– Мне папа не разрешает так далеко гулять от дома. Он меня… накажет.
Ева потупила взгляд в сторону воды и задумалась о чём-то своём. Она часто так делает, так часто, что я уже привык.
– Да брось ты, ты же не расскажешь ему. Ты чего?
– Нет, Питер, ты не понимаешь.
– Ну так объясни тогда…
– Мы… Когда мама умерла, – Ева сглотнула и замолчала на секунду, – а сестру забрала бабушка, по маминой линии, в Хайкейп, мы остались с папой одни. Он очень грустил после её смерти, я тоже. И чтобы мы не были разочарованными всегда, папа придумал… игру.
Я иногда себя плохо вела из-за того, что мама нас бросила, в каком-то смысле. Но папа меня очень любит, он не хочет меня наказывать. Поэтому каждый раз, когда я себя плохо вела, мы… играли. Но потом, мы стали… играть чаще.
Когда ему просто грустно, мы тоже играем. Мне не нравятся эти игры, даже если я себя хорошо веду, мы все равно будем это делать. А я не хочу. Если я не буду его слушаться, не знаю, чем это закончится. – Ева всхлипнула. Тогда я плохо понимал, что она пыталась мне сказать.
– Ева, но… Если он всё равно с тобой… э-э… играет, как ты говоришь, то разве есть что терять?
– Ты не понимаешь. Никто не понимает. Ты не понимаешь, а все остальные просто не верят. Питер, я лучше поеду домой, – она начала вставать, отведя взгляд, но я взял её за руку.
– Погоди, а как он узнает?
– Поверь, он узнает. Не знаю, как, но он всегда знает, когда я делаю то, что ему не нравится.
– Я не дам тебя в обиду. Поехали.
– Ладно, ты же не отстанешь? Поехали, посмотрим. Но я могу испугаться и поехать домой, учти, – сказала Ева, бросив камень в озерную гладь.
– Я тоже, – ответил я, немного помолчав.
Мы пошли обратно к велосипедам. Солнце садилось. Вверх к дороге идти оказалось труднее, чем спускаться. Кеды Евы оставляли на земле небольшие следы в виде сердечек. На прошлой неделе она долго мне хвасталась своими новыми кедами с сердечками на подошве. Мы подняли велосипеды, выпили воды и поехали к дому на окраине.
От озера отходила река Волчья и огибала по широкой дуге Уоквент с другой стороны. Дом стоял на холме с видом на изгиб реки. Она, как мне говорили, впадала в ещё более огромную реку, но туда я пока не собирался.
Мы мчались на велосипедах по проселочной дороге, и ветер трепал наши волосы. Все было хорошо. Солнце заливало все вокруг.
Ближе этот дом выглядел ещё более мрачным, чем мог рассказать наш учитель истории. Груда камней во дворе – остатки фонтана, наверное. Проваленная в некоторых местах крыша – на нее упал величественный ясень, видимо, в ненастную погоду. Обшарпанные стены, сгнившее крыльцо, выбитые ставни. Засохшее дерево неподалеку. В общем, ничего привлекательного и интересного. В Уоквенте в таких домах еще и жили.

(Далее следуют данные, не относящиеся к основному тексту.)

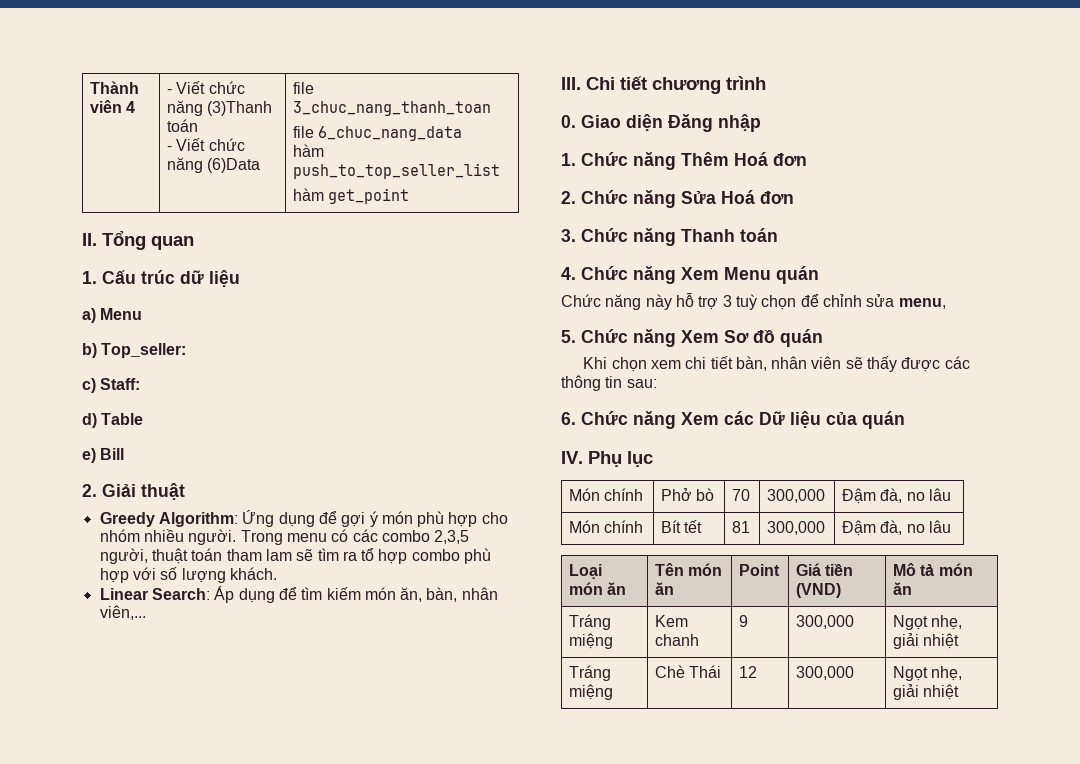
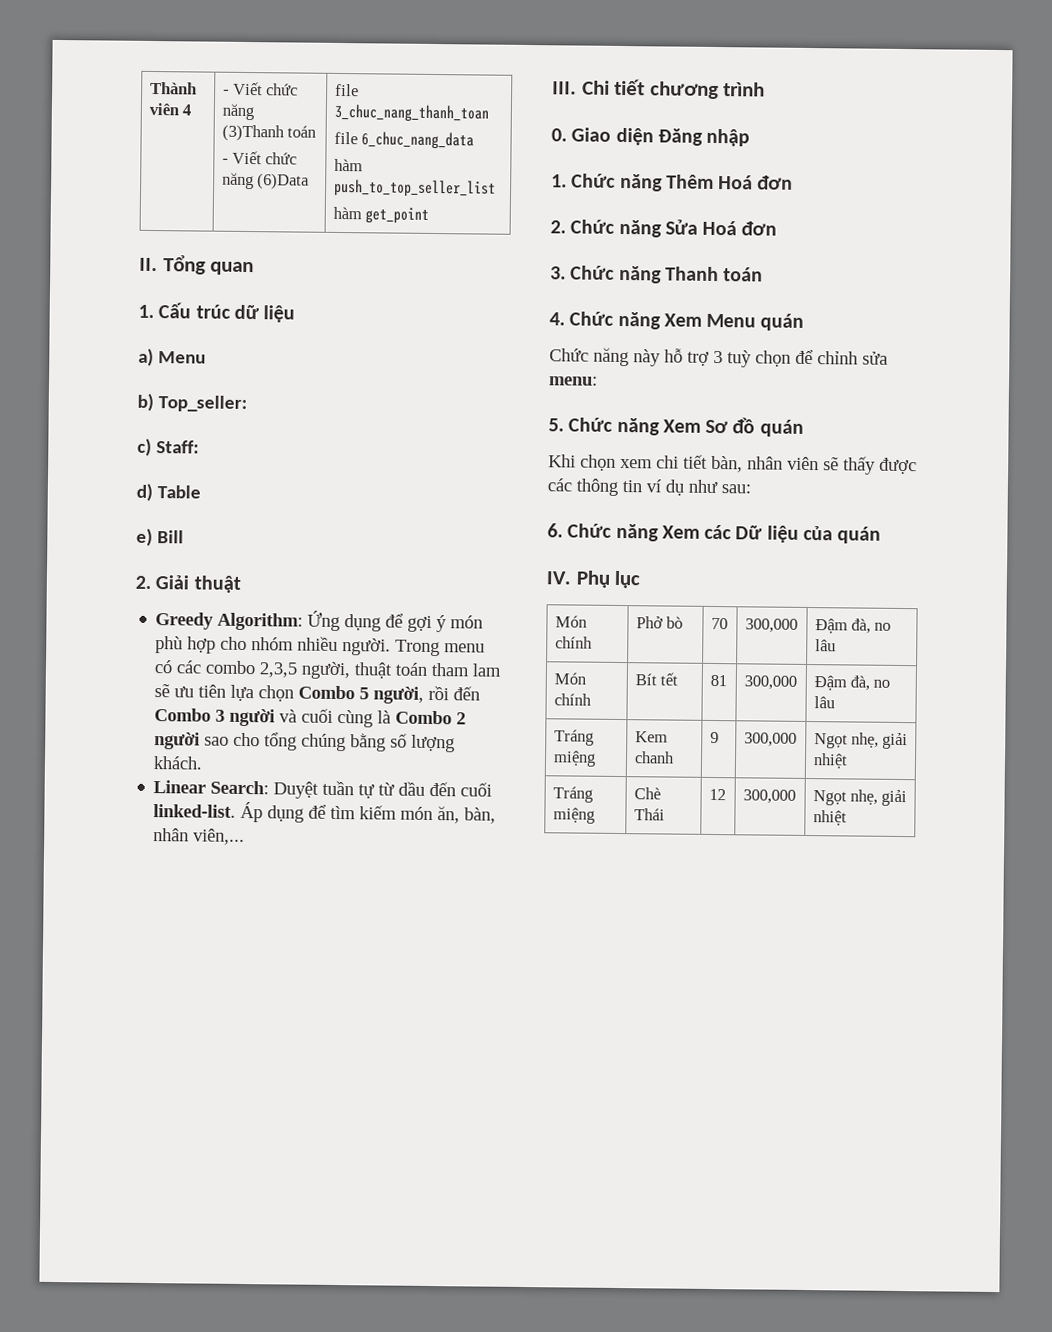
- Trong menu có các combo 2,3,5 người, thuật toán tham lam sẽ tìm ra tổ hợp combo phù hợp với số lượng khách.
+ Trong menu có các combo 2,3,5 người, thuật toán tham lam sẽ ưu tiên lựa chọn Combo 5 người, rồi đến Combo 3 người và cuối cùng là Combo 2 người sao cho tổng chúng bằng số lượng khách.
- Linear Search: Áp dụng để tìm kiếm món ăn, bàn, nhân viên,...
+ Linear Search: Duyệt tuần tự từ dầu đến cuối linked-list. Áp dụng để tìm kiếm món ăn, bàn, nhân viên,...
- Chức năng này hỗ trợ 3 tuỳ chọn để chỉnh sửa menu,
+ Chức năng này hỗ trợ 3 tuỳ chọn để chỉnh sửa menu:
- Khi chọn xem chi tiết bàn, nhân viên sẽ thấy được các thông tin sau:
+ Khi chọn xem chi tiết bàn, nhân viên sẽ thấy được các thông tin ví dụ như sau:
- Loại món ăn | Tên món ăn | Point | Giá tiền (VND) | Mô tả món ăn

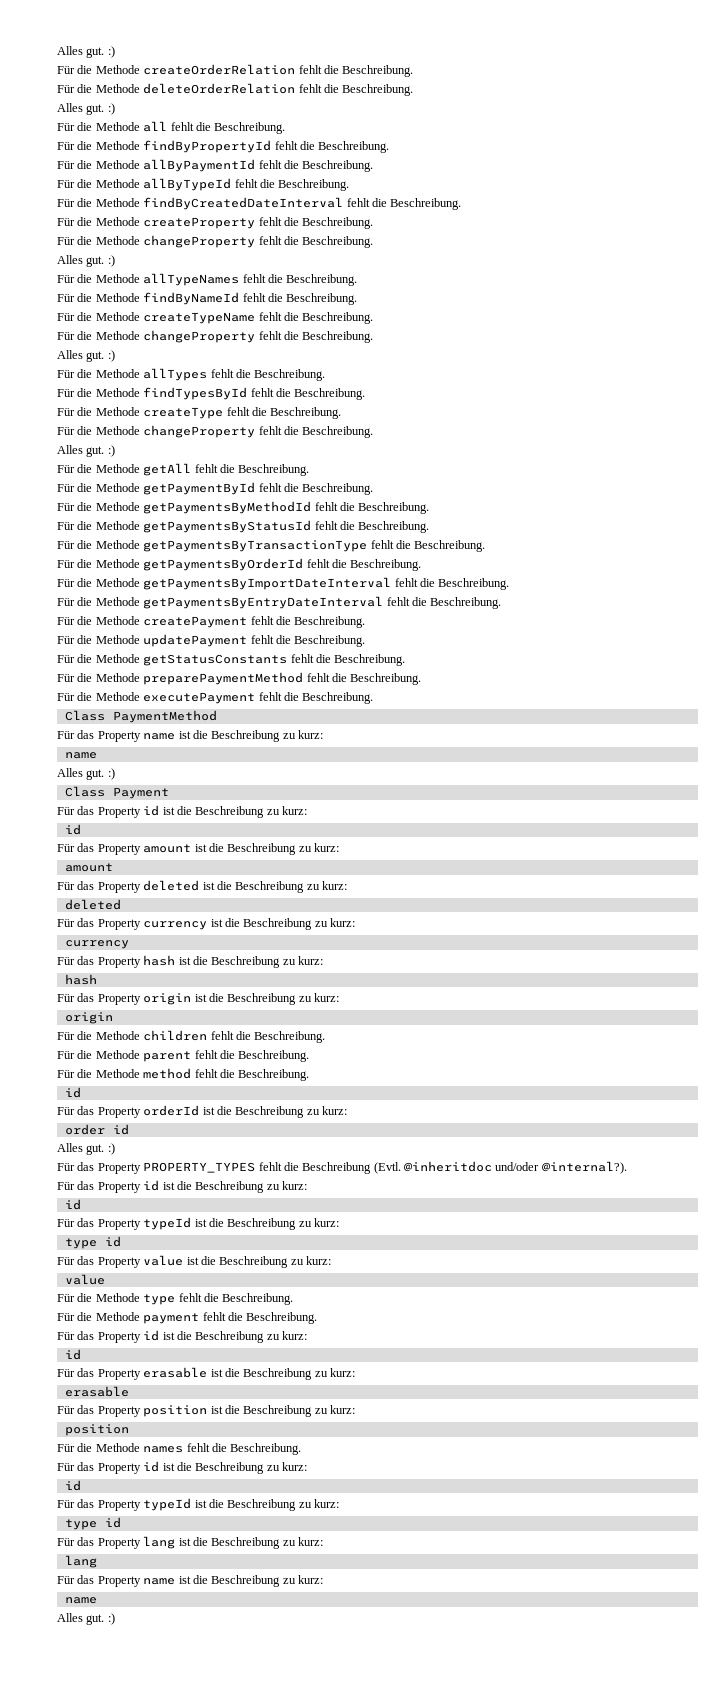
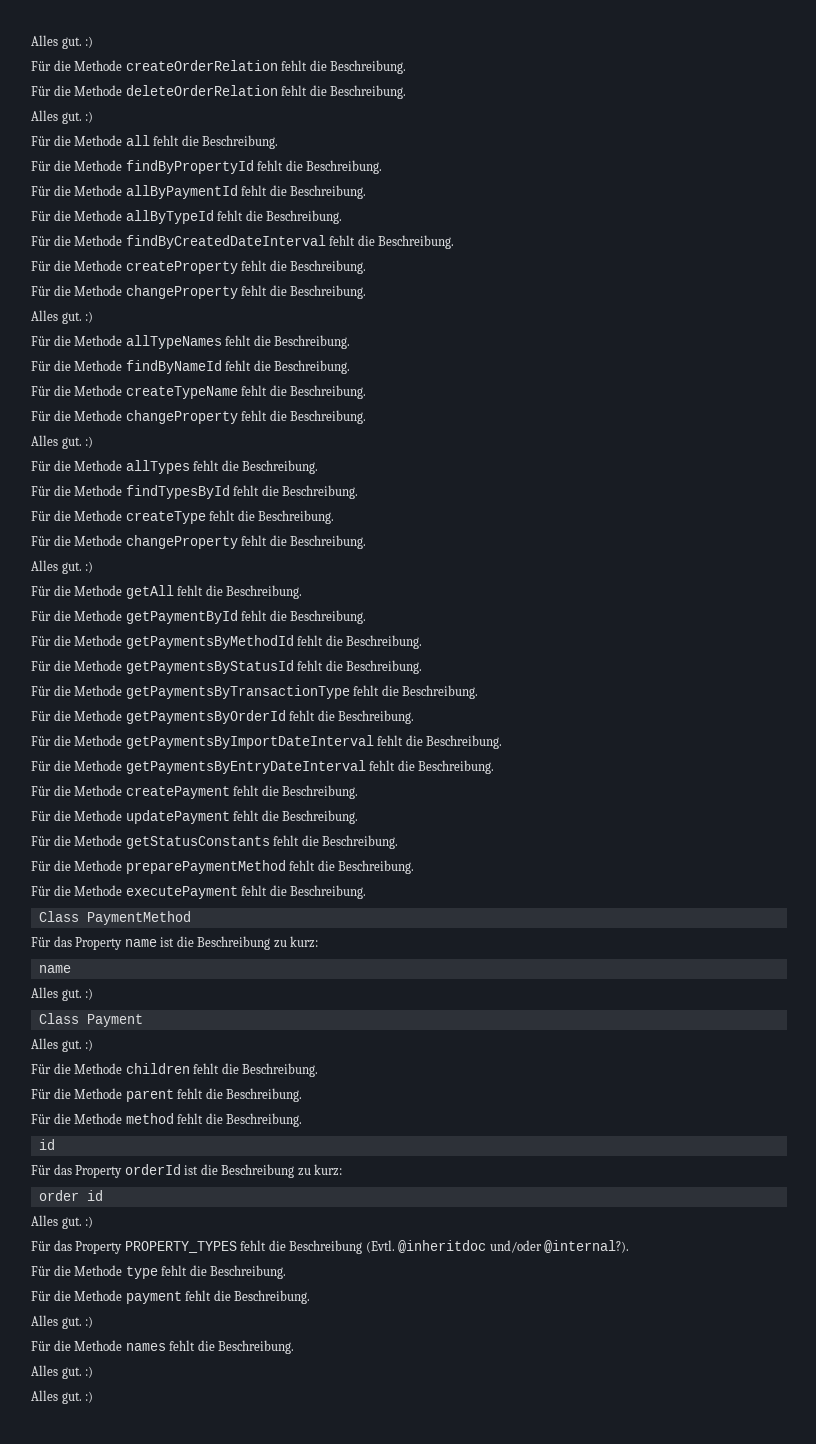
  Class Payment
- Für das Property id ist die Beschreibung zu kurz:
- id
- Für das Property amount ist die Beschreibung zu kurz:
- amount
- Für das Property deleted ist die Beschreibung zu kurz:
- deleted
- Für das Property currency ist die Beschreibung zu kurz:
- currency
- Für das Property hash ist die Beschreibung zu kurz:
- hash
- Für das Property origin ist die Beschreibung zu kurz:
- origin
+ Alles gut. :)
  @inheritdoc und/oder @internal?).
- Für das Property id ist die Beschreibung zu kurz:
- id
- Für das Property typeId ist die Beschreibung zu kurz:
- type id
- Für das Property value ist die Beschreibung zu kurz:
- value
  Für die Methode payment fehlt die Beschreibung.
- Für das Property id ist die Beschreibung zu kurz:
- id
- Für das Property erasable ist die Beschreibung zu kurz:
- erasable
- Für das Property position ist die Beschreibung zu kurz:
- position
+ Alles gut. :)
  Für die Methode names fehlt die Beschreibung.
- Für das Property id ist die Beschreibung zu kurz:
- id
- Für das Property typeId ist die Beschreibung zu kurz:
- type id
- Für das Property lang ist die Beschreibung zu kurz:
- lang
- Für das Property name ist die Beschreibung zu kurz:
- name
+ Alles gut. :)

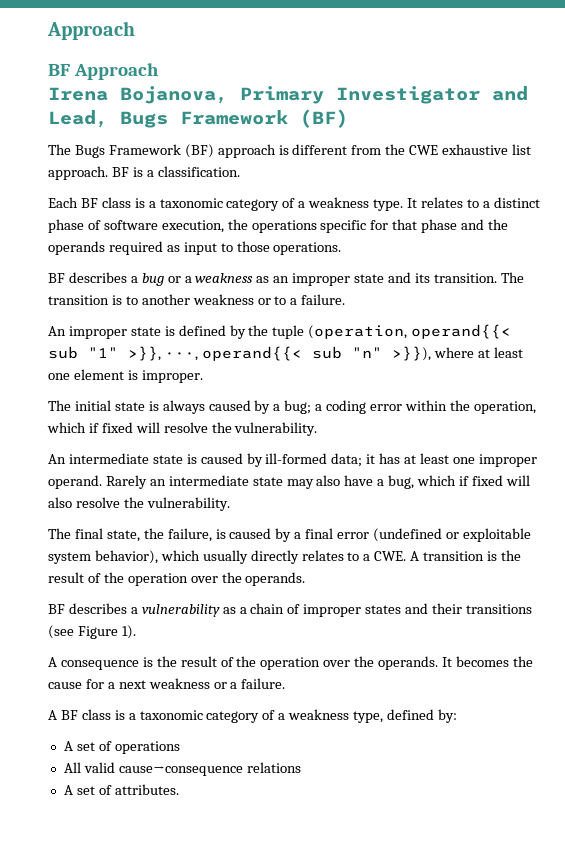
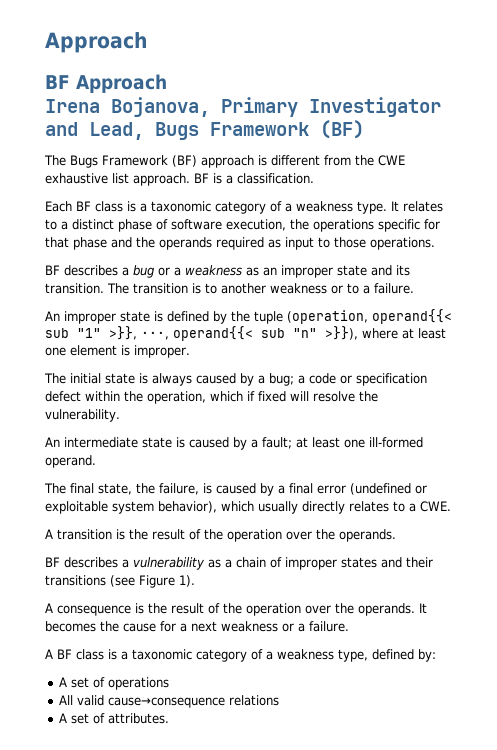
- The initial state is always caused by a bug; a coding error within the operation, which if fixed will resolve the vulnerability.
+ The initial state is always caused by a bug; a code or specification defect within the operation, which if fixed will resolve the vulnerability.
- An intermediate state is caused by ill-formed data; it has at least one improper operand. Rarely an intermediate state may also have a bug, which if fixed will also resolve the vulnerability.
+ An intermediate state is caused by a fault; at least one ill-formed operand.
- The final state, the failure, is caused by a final error (undefined or exploitable system behavior), which usually directly relates to a CWE. A transition is the result of the operation over the operands.
+ The final state, the failure, is caused by a final error (undefined or exploitable system behavior), which usually directly relates to a CWE.
+ A transition is the result of the operation over the operands.

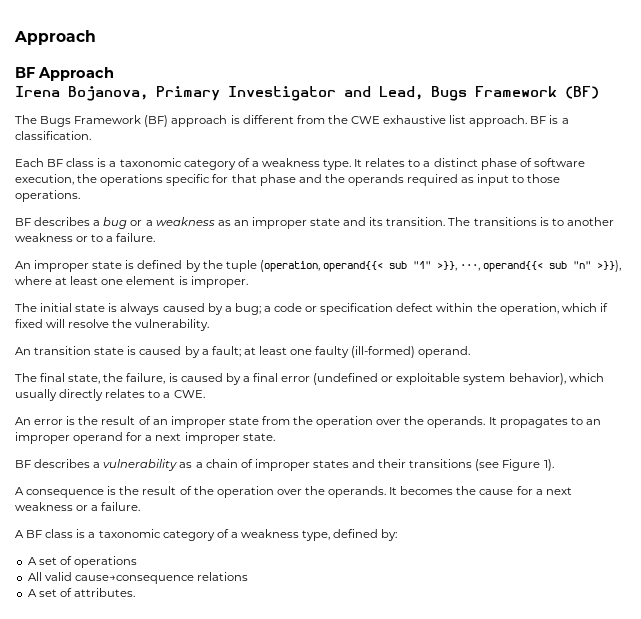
- The transition is to another weakness or to a failure.
+ The transitions is to another weakness or to a failure.
- An intermediate state is caused by a fault; at least one ill-formed operand.
+ An transition state is caused by a fault; at least one faulty (ill-formed) operand.
- A transition is the result of the operation over the operands.
+ An error is the result of an improper state from the operation over the operands. It propagates to an improper operand for a next improper state.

Мы бросили велосипеды неподалеку от груды камней, бывшей некогда большим фонтаном. Тень от полусгнившего крыльца накрыла нас окончательно – Солнце полностью скрылось за горизонтом.
Дверь была заперта, на ней висел старый ржавый амбарный замок. Другого входа в дом я не видел, Ева тоже. Мы долго думали, что же такого совершить, чтобы попасть внутрь, и не придумали ничего лучше, чем залезть туда через окно.
Я подсадил Еву. Ставни в том месте болтались кое-как, но за ними была оконная рама и оконные петли. Сгнившие петли дали слабину – окно провалилось внутрь вместе с Евой верхом на себе. Очень громко и очень пыльно. На всю округу разнёсся звук битого стекла. Я приложился головой о пол, и все потемнело в глазах.
Дверь была заперта. Другого входа в дом я не видел, Ева тоже. Мы долго думали, что же такого совершить, чтобы попасть внутрь и не придумали ничего лучше, чем навалиться изо всех сил на дверь. Сгнившие петли дали слабину – дверь провалилась внутрь вместе с нами верхом на себе. Очень громко и очень пыльно.